OWN CORRESPONDENT, Pretoria | Wednesday
A FORMER security policeman has told the Wouter Basson trial in the Pretoria High Court how he was informed in 1989 of a plan to poison the clothes of SA Council of Churches stalwart Rev Frank Chikane, and had helped to pick the lock of Chikane’s suitcase.
Bomb disposal expert Charles Zeelie – one of several former security policemen who has applied for amnesty for a range of apartheid crimes, including the Khotso House and Alexandra Theatre bombings – said the police had in the 1980’s planned numerous operations designed to put the African National Congress and Pan Africanist Congress in a bad light.
In 1989, Zeelie received instructions from his head office to meet two security police officers, known as Manie and Gert, at the Jan Smuts Airport in Johannesburg.
The two men told him that poison had to be put on Chikane’s clothes as part of a strategic operation. One night, shortly before Chikane left on a trip to America, one Boela Burger handed a suitcase to Zeelie in an office at the airport.
Zeelie picked the lock of the suitcase, which he knew belonged to Chikane, and later handed it back to Burger. He did not put anything on the clothes himself.
Abraham Beyers, a former colleague of Zeelie, said he had been part of the security police desks investigating so-called “white staff” (white left wingers) and church organisations, including the South African Council of Churches and Chikane.

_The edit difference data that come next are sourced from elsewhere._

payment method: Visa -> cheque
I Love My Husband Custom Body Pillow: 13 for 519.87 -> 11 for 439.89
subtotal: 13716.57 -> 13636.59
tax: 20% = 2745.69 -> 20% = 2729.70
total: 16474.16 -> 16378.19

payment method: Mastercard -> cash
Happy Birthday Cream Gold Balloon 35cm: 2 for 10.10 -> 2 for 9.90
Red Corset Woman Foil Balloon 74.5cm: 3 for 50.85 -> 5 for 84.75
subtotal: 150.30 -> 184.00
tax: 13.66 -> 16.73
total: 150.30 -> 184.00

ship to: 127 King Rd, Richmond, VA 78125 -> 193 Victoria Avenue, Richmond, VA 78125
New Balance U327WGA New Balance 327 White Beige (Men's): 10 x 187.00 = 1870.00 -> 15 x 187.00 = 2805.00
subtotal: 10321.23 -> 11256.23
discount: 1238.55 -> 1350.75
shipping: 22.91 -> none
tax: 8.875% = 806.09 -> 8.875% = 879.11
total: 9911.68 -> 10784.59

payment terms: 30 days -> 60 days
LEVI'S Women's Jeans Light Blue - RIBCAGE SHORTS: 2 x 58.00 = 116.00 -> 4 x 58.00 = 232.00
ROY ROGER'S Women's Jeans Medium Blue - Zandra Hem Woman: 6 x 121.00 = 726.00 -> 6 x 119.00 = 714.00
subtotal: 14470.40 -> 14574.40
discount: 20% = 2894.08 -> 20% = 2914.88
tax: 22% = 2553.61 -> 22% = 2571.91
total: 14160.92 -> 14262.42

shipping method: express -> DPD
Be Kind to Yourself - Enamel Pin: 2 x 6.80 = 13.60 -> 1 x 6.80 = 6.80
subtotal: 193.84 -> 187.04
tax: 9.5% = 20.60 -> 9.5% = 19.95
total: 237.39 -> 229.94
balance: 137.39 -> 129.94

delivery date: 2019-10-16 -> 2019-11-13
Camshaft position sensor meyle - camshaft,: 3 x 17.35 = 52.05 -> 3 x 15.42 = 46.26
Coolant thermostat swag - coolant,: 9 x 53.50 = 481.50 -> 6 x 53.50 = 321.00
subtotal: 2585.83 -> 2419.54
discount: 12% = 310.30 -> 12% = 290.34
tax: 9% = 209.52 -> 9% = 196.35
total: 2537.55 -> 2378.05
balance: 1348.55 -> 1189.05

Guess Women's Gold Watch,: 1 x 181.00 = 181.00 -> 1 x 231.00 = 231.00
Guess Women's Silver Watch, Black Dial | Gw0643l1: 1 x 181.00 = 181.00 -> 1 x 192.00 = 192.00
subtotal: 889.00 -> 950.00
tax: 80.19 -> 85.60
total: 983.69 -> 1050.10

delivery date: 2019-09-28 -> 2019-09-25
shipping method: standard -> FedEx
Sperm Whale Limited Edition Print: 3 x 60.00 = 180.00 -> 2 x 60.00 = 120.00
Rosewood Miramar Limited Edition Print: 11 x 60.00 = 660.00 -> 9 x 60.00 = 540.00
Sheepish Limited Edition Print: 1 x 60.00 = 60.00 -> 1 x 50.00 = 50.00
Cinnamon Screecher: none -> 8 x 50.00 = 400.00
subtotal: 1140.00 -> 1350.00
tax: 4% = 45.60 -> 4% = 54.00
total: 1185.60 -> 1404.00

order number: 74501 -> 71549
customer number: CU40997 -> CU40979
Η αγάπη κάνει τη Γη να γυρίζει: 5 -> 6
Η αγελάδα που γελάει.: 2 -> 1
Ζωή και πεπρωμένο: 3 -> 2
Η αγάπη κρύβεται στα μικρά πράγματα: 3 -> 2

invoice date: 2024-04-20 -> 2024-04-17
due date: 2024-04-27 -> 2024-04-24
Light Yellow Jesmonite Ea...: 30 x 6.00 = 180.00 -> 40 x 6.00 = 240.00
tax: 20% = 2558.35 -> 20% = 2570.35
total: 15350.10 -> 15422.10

He had “sources” inside the SACC who provided him with information, and also tapped phones and intercepted mail and faxes. Chikane’s travel arrangements were regularly reported to security police headquarters.
The luggage of suspects was regularly searched at airports and Beyers was involved in picking the locks of suitcases on numerous occasions, using a special room in the basement of Johannesburg International Airport.
A former colleague of Basson, veterinary toxicologist Dr Andre Immelman, earlier testified that he had on numerous occasions supplied Basson and four collaborators – known only as Chris, Manie, Gert and Koos – with substances ranging from bottled cholera-causing bacteria to deadly insecticide, heart medication, cyanide and lethal quantities of the aphrodisiac Spanish Fly.
Basson – who pleaded not guilty to 61 charges of murder, attempted murder, fraud and drug dealing – has denied ever using substances to kill anyone or providing substances for misuse by others.